From this post, you can see how heavily affected the way a Nigerian woman lives her life is by the patriarchal customs and anti-feminist views of her environment. Addressing the issue of gender inequality within Nigerian culture and helping others see the dangers that have stemmed from this could be the first step in decreasing the rates of female genital mutilization. For a society that really places importance on women fulfilling their duties by upbringing families and managing the home, it is important that everyone understands the risks that female genital mutilization brings forth. Further education on the risks of the dangerous operation and programs to help people of the community appreciate the actual worth of a woman could bring great change to the life of a Nigerian woman.

 

Sources:

  • Marmot, Michael. “Social determinants of health inequalities.” The Lancet 365 (2005): 1099-1104.
  • Snow, R.C., Slanger, T.E., Okonofua, F.E., Oronsaye, F. & Wacker, J. “Female genital cutting in southern urban and peri-urban Nigeria: self-reported validity, social determinants and secular decline.” Tropical Medicine & International Health 7.1 (2002): 91-100.
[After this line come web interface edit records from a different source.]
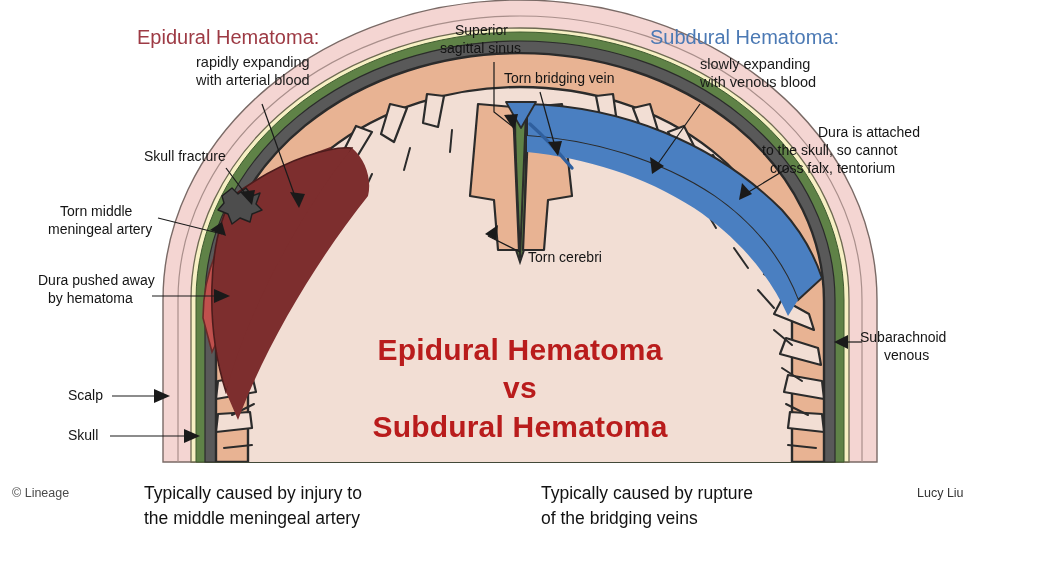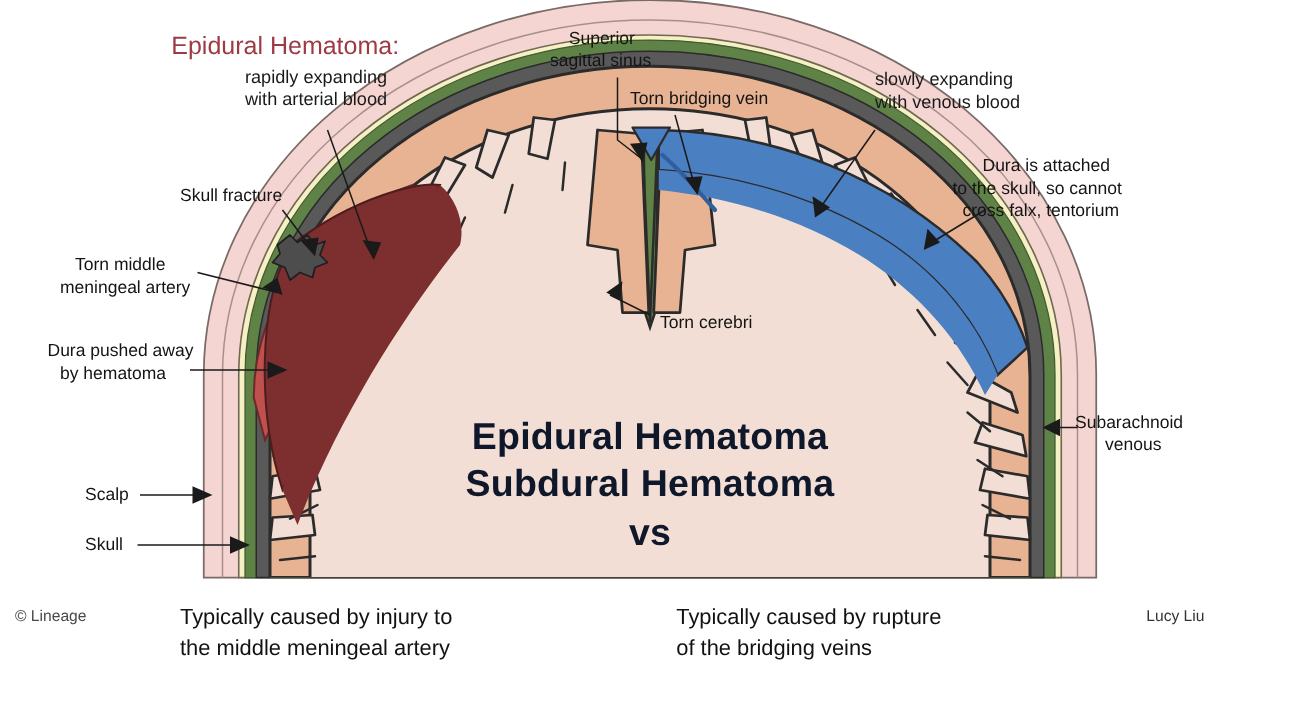--- a/index.html
+++ b/index.html
@@ -45,21 +45,21 @@
   }
   .callout {
     font-size: 14px;
     color: #141414;
   }
   .center-title {
     position: absolute;
     text-align: center;
     font-size: 30px;
     font-weight: bold;
-    color: #0f172a;
+    color: #b91c1c;
     line-height: 1.28;
     letter-spacing: 0.2px;
   }
   .caption {
     position: absolute;
     font-size: 17.5px;
     color: #121212;
     line-height: 1.42;
   }
   .credit {
@@ -253,29 +253,30 @@
       <polygon points="200,436 184,429 184,443"></polygon>
       <polygon points="485,234 498,225 496,240"></polygon>
       <polygon points="834,342 848,335 848,349"></polygon>
     </g>
   </svg>
 
   <div class="lbl heading heading-epi" style="left:137px; top:26px;">Epidural Hematoma:</div>
   <div class="lbl sub-note" style="left:172px; top:54px;">rapidly expanding</div>
   <div class="lbl sub-note" style="left:172px; top:72px;">with arterial blood</div>
 
+  <div class="lbl heading heading-sub" style="left:650px; top:26px;">Subdural Hematoma:</div>
   <div class="lbl sub-note" style="left:676px; top:56px;">slowly expanding</div>
   <div class="lbl sub-note" style="left:676px; top:74px;">with venous blood</div>
 
   <div class="lbl callout" style="left:455px; top:22px;">Superior</div>
   <div class="lbl callout" style="left:440px; top:40px;">sagittal sinus</div>
 
   <div class="lbl callout" style="left:504px; top:70px;">Torn bridging vein</div>
 
-  <div class="lbl callout" style="left:786px; top:124px;">Dura is attached</div>
+  <div class="lbl callout" style="left:818px; top:124px;">Dura is attached</div>
   <div class="lbl callout" style="left:762px; top:142px;">to the skull, so cannot</div>
   <div class="lbl callout" style="left:770px; top:160px;">cross falx, tentorium</div>
 
   <div class="lbl callout" style="left:144px; top:148px;">Skull fracture</div>
 
   <div class="lbl callout" style="left:60px; top:203px;">Torn middle</div>
   <div class="lbl callout" style="left:48px; top:221px;">meningeal artery</div>
 
   <div class="lbl callout" style="left:38px; top:272px;">Dura pushed away</div>
   <div class="lbl callout" style="left:48px; top:290px;">by hematoma</div>
@@ -283,22 +284,22 @@
   <div class="lbl callout" style="left:68px; top:387px;">Scalp</div>
   <div class="lbl callout" style="left:68px; top:427px;">Skull</div>
 
   <div class="lbl callout" style="left:528px; top:249px;">Torn cerebri</div>
 
   <div class="lbl callout" style="left:860px; top:329px;">Subarachnoid</div>
   <div class="lbl callout" style="left:884px; top:347px;">venous</div>
 
   <div class="center-title" style="left:330px; top:331px; width:380px;">
     <div>Epidural Hematoma</div>
+    <div>vs</div>
     <div>Subdural Hematoma</div>
-    <div>vs</div>
   </div>
 
   <div class="caption" style="left:144px; top:481px;">
     <div>Typically caused by injury to</div>
     <div>the middle meningeal artery</div>
   </div>
 
   <div class="caption" style="left:541px; top:481px;">
     <div>Typically caused by rupture</div>
     <div>of the bridging veins</div>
  • Igwegbe, A.O. & Egbuonu, Ifeoma. “The prevalence and practice of female genital mutilation in Nnewi, Nigeria: The impact of female education.” Journal of Obstetrics and Gynaecology 20.5 (2000): 520-522.
  • Asekun-Olarinmoye, E.O. & Amusan, O.A. “The impact of health education on attitudes towards female genital mutilation (FGM) in a rural Nigerian community.” The European Journal of Contraception and Reproductive Health Care 13.3 (2008): 289-297.
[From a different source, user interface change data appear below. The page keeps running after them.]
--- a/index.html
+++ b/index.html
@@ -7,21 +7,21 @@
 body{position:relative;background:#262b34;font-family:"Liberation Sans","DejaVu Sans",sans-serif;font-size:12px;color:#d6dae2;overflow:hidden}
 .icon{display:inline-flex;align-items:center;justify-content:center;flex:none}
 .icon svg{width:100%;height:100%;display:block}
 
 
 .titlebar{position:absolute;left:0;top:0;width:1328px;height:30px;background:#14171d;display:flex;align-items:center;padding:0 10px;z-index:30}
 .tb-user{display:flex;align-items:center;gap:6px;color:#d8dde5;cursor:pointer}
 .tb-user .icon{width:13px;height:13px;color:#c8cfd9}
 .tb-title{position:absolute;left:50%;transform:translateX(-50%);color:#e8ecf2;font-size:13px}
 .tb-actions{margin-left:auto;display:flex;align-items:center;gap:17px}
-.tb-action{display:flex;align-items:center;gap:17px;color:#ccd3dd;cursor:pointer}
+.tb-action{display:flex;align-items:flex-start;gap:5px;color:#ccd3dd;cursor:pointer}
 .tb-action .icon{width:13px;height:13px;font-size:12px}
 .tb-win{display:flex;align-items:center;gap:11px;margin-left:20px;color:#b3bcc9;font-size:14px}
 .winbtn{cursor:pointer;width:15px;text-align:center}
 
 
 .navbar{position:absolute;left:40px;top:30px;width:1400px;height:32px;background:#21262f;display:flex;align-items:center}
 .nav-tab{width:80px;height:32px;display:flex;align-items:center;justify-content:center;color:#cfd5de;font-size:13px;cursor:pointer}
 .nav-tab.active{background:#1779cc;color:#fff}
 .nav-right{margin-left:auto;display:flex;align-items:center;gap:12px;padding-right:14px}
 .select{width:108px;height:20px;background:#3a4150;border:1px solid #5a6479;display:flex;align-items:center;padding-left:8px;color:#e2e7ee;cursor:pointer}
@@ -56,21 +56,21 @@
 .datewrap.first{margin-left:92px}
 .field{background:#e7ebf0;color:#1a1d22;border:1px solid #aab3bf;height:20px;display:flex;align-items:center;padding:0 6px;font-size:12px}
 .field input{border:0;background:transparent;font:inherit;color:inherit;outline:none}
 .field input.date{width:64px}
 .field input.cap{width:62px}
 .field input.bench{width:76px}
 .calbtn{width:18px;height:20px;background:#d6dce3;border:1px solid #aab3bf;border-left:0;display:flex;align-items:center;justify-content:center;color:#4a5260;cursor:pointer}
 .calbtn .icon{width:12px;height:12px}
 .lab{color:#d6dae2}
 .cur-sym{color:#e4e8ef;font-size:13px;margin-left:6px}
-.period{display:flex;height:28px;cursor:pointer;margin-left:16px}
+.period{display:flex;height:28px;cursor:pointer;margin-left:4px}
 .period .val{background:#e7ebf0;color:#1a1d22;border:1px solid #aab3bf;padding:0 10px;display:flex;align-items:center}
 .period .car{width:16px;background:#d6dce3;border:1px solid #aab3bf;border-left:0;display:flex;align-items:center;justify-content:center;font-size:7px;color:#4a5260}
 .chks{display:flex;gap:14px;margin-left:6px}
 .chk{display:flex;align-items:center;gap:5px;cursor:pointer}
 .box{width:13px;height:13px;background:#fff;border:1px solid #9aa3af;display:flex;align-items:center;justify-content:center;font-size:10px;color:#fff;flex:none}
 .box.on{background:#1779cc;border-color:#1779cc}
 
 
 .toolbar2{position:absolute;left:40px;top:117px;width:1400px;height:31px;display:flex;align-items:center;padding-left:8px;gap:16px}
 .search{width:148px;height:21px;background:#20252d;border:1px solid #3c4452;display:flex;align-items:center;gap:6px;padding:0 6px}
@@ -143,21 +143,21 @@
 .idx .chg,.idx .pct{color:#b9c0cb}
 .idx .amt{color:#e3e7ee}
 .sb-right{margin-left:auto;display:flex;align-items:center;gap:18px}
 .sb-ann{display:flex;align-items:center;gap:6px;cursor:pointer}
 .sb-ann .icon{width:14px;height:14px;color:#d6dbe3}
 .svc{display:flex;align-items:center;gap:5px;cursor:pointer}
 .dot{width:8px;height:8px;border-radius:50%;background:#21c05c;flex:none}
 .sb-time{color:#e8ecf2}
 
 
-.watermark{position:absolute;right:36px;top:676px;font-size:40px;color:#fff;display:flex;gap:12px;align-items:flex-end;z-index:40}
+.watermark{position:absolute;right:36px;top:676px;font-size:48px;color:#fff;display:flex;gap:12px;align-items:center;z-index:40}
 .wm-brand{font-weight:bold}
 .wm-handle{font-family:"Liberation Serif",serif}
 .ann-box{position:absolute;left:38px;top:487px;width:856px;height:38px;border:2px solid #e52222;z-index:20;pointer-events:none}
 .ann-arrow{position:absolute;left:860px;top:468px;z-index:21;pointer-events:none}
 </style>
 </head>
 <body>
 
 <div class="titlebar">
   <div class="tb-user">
  • Bratton, Angela. “Feminist Anthropology.” (1998). http://www.indiana.edu/~wanthro/fem.htm
  • Friedan, Betty. The Feminine Mystique. (1963).
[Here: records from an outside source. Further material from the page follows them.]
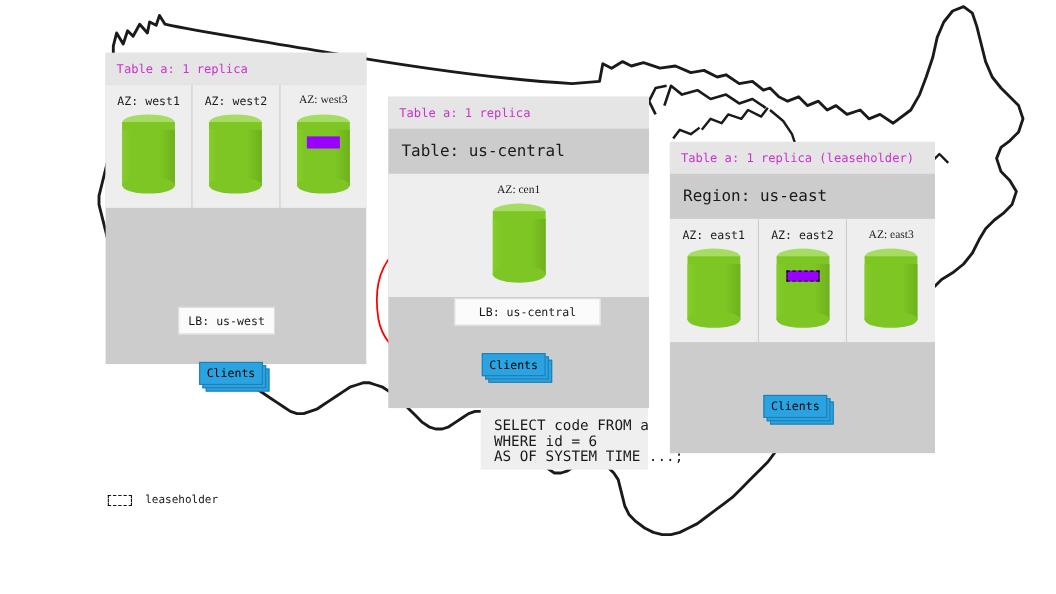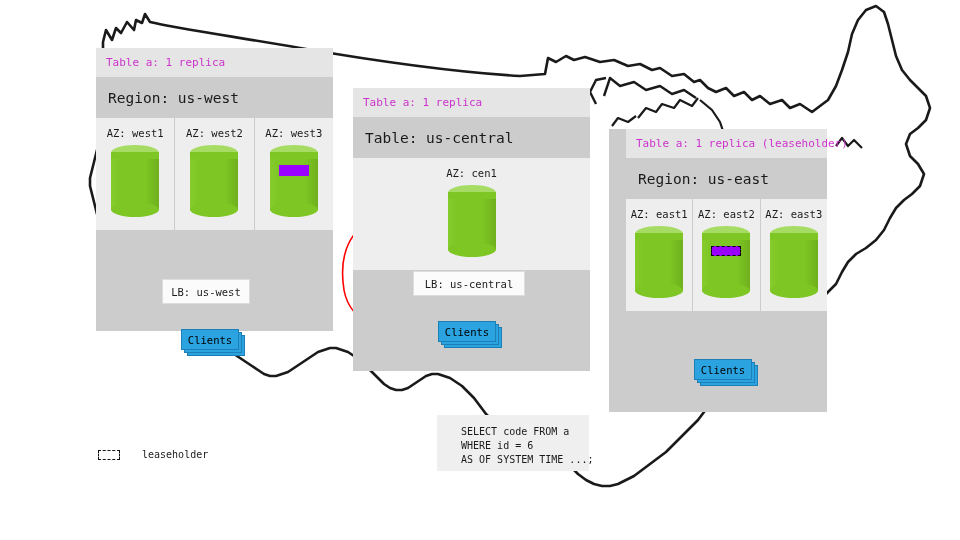--- a/index.html
+++ b/index.html
@@ -41,21 +41,21 @@
     background:#eeeeee;
     display:flex;
     height:112px;
   }
   .az{
     flex:1 1 0;
     position:relative;
     border-right:1px solid #cccccc;
     box-sizing:border-box;
   }
-  .az:last-child{border-right:none;}
+  .az:last-child{border-right:none;font-family:Liberation Serif, serif;}
   .az-label{
     text-align:center;
     font-size:10.5px;
     color:#1a1a1a;
     padding-top:9px;
     white-space:nowrap;
   }
   
   .cyl{
     position:absolute;
@@ -121,31 +121,30 @@
   .clients .s2{left:3px;top:3px;}
   .clients .s1{left:0px;top:0px;
     display:flex;align-items:center;justify-content:center;
     color:#000000;font-size:10.5px;white-space:nowrap;}
 
   
   .sql{
     position:absolute;
     background:#efefef;
     color:#1a1a1a;
-    font-size:10px;
+    font-size:13px;
     line-height:14px;
-    padding:10px 24px;
+    padding:10px 12px;
     white-space:pre;
     box-sizing:border-box;
-    margin-top:44px;
   }
   
   .legend{
     position:absolute;
-    display:flex;align-items:center;gap:22px;
+    display:flex;align-items:center;gap:12px;
     font-size:10px;color:#1a1a1a;
   }
   .legend .swatch{
     width:22px;height:10px;
     border:1.6px dashed #111111;
     box-sizing:border-box;
     background:transparent;
   }
   
   .step{
@@ -251,21 +250,20 @@
   </svg>
 
   <div class="step" style="left:481px;top:298px;">1</div>
   <div class="step" style="left:395px;top:252px;">2</div>
   <div class="step" style="left:438px;top:211px;">3</div>
   <div class="step" style="left:385px;top:168px;">4</div>
   <div class="step" style="left:414px;top:337px;">5</div>
 
   <div class="region" style="left:96px;top:48px;width:237px;height:283px;">
     <div class="region-header">Table a: 1 replica</div>
-    <div class="region-title">Region: us-west</div>
     <div class="az-strip">
       <div class="az">
         <div class="az-label">AZ: west1</div>
         <div class="cyl">
           <div class="top"></div>
           <div class="body"></div>
           <div class="shade"></div>
           <div class="bot"></div>
         </div>
       </div>
@@ -304,29 +302,29 @@
       <div class="az">
         <div class="az-label">AZ: cen1</div>
         <div class="cyl">
           <div class="top"></div>
           <div class="body"></div>
           <div class="shade"></div>
           <div class="bot"></div>
         </div>
       </div>
     </div>
-    <div class="lb" style="left:60px;top:183px;width:112px;height:25px;line-height:24px;">LB: us-central</div>
+    <div class="lb" style="left:60px;top:183px;width:133px;height:25px;line-height:24px;">LB: us-central</div>
     <div class="clients" style="left:85px;top:233px;">
       <div class="sheet s3"></div>
       <div class="sheet s2"></div>
       <div class="sheet s1">Clients</div>
     </div>
   </div>
 
-  <div class="region" style="left:609px;top:129px;width:218px;height:283px;padding-left:17px;">
+  <div class="region" style="left:609px;top:129px;width:241px;height:283px;">
     <div class="region-header">Table a: 1 replica (leaseholder)</div>
     <div class="region-title">Region: us-east</div>
     <div class="az-strip">
       <div class="az">
         <div class="az-label">AZ: east1</div>
         <div class="cyl">
           <div class="top"></div>
           <div class="body"></div>
           <div class="shade"></div>
           <div class="bot"></div>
  • Toubia, Nahid. “Female circumcision as a public health issue.” New England Journal of Medicine 331.11 (1994): 712-716.
  • Brady, Margaret. “Female genital mutilization: complications and risk of HIV transmission.” AIDS PATIENT CARE and STDs 13.12 (1999): 709-716.
  • Utz-Billing, I. & Kentenich, H. “Female genital mutilation: an injury, physical and mental harm.” Journal of Psychosomatic Obstetrics & Gynecology 29.4 (2008): 225-229.
  • Isiugo-Abanihe, Uche C. “Extramarital relations and perceptions of HIV/AIDS in Nigeria.” Health Transition Review 4 (1994): 111-125.
  • Mandara, M.U. “Female genital mutilation in Nigeria.” International Journal of Gynecology and Obstetrics 84 (2004): 291–298.
  • Abama, Elizabeth & Chris, M. A. Kwaja. “Violence against women in Nigeria: how the millennium development goals addresses the challenge.” Journal of Pan African Studies 3.3 (2009): 24-34.
  • Izugbara, C. O. “Patriarchal ideology and discourses of sexuality in Nigeria.” Understanding Human Sexuality Seminar Series 2 (2004): 2-34.